[Data excerpts]
§ §

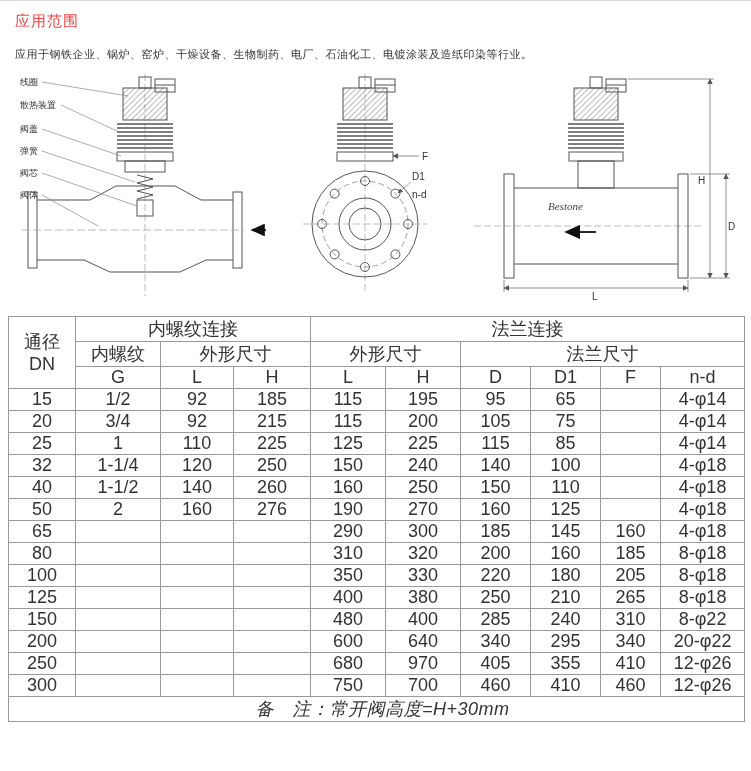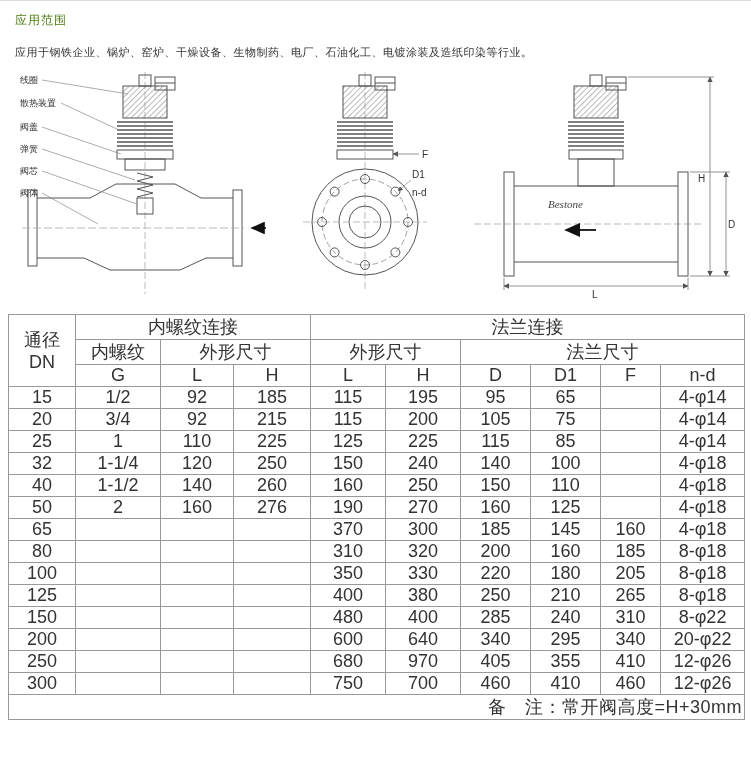--- a/index.html
+++ b/index.html
@@ -13,8 +13,8 @@
     overflow: hidden;
   }
   .section-title {
-    font-size: 12px;
-    color: #4d7c0f;
+    font-size: 15px;
+    color: #ef4444;
     margin: 11px 0 0 15px;
     letter-spacing: 1px;
   }

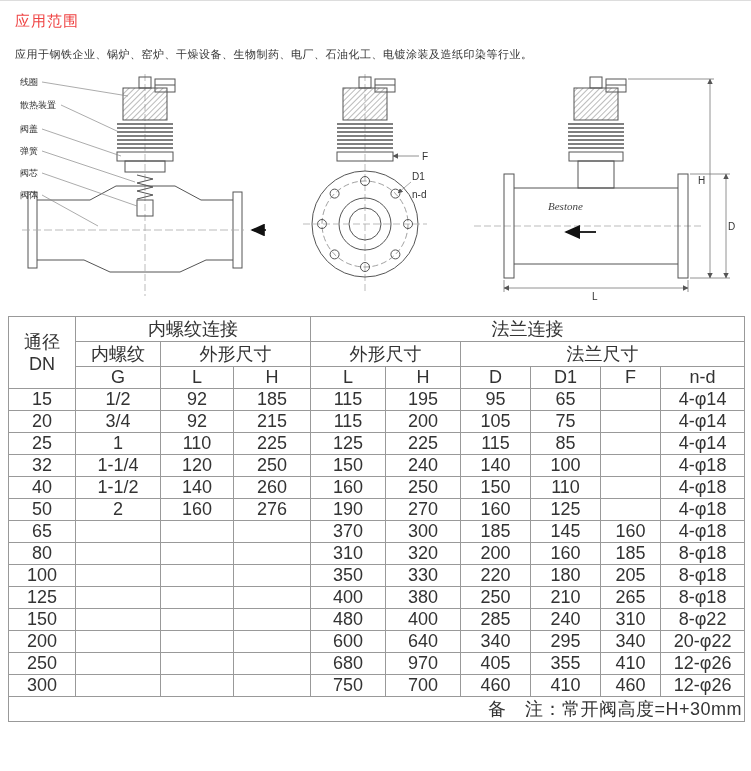--- a/index.html
+++ b/index.html
@@ -345,7 +345,7 @@
           <td></td>
           <td></td>
           <td></td>
-          <td>370</td>
+          <td>290</td>
           <td>300</td>
           <td>185</td>
           <td>145</td>

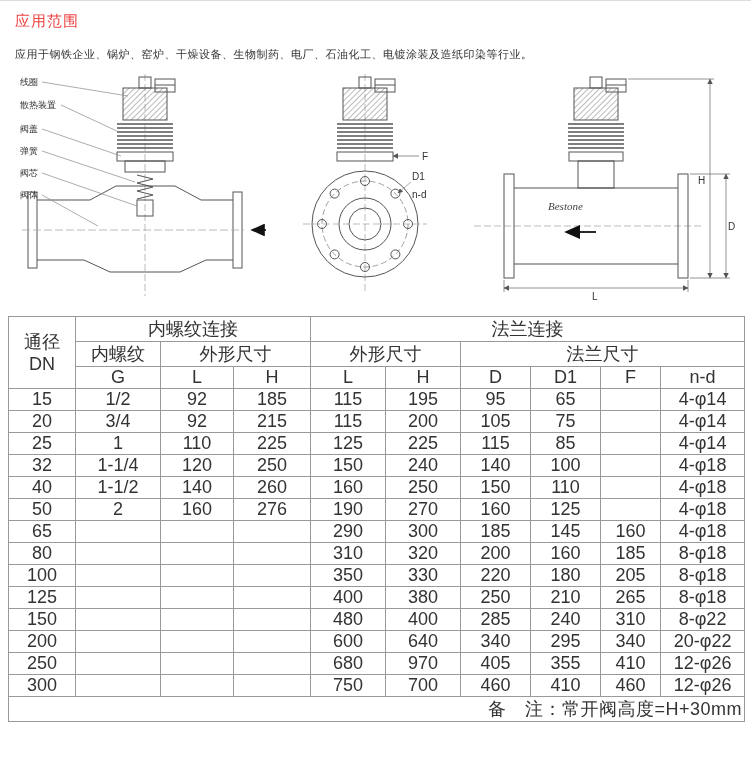--- a/index.html
+++ b/index.html
@@ -53,9 +53,10 @@
   .dn-head { vertical-align: top; }
   .dn-head div { line-height: 22px; height: 22px; }
   .dims tfoot td {
-    text-align: right;
+    text-align: center;
     padding-left: 14px;
     letter-spacing: 0.5px;
+    font-style: italic;
   }
   svg text { font-size: 9px; fill: #333; }
   svg text.dim-label { font-size: 10px; fill: #333; }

§ §

What to work on:
Without any of the pictures, set the entries down again exactly as written.

Answer area:
--- a/index.html
+++ b/index.html
@@ -13,8 +13,8 @@
     overflow: hidden;
   }
   .section-title {
-    font-size: 12px;
-    color: #4d7c0f;
+    font-size: 15px;
+    color: #ef4444;
     margin: 11px 0 0 15px;
     letter-spacing: 1px;
   }

--- a/index.html
+++ b/index.html
@@ -345,7 +345,7 @@
           <td></td>
           <td></td>
           <td></td>
-          <td>370</td>
+          <td>290</td>
           <td>300</td>
           <td>185</td>
           <td>145</td>

--- a/index.html
+++ b/index.html
@@ -53,9 +53,10 @@
   .dn-head { vertical-align: top; }
   .dn-head div { line-height: 22px; height: 22px; }
   .dims tfoot td {
-    text-align: right;
+    text-align: center;
     padding-left: 14px;
     letter-spacing: 0.5px;
+    font-style: italic;
   }
   svg text { font-size: 9px; fill: #333; }
   svg text.dim-label { font-size: 10px; fill: #333; }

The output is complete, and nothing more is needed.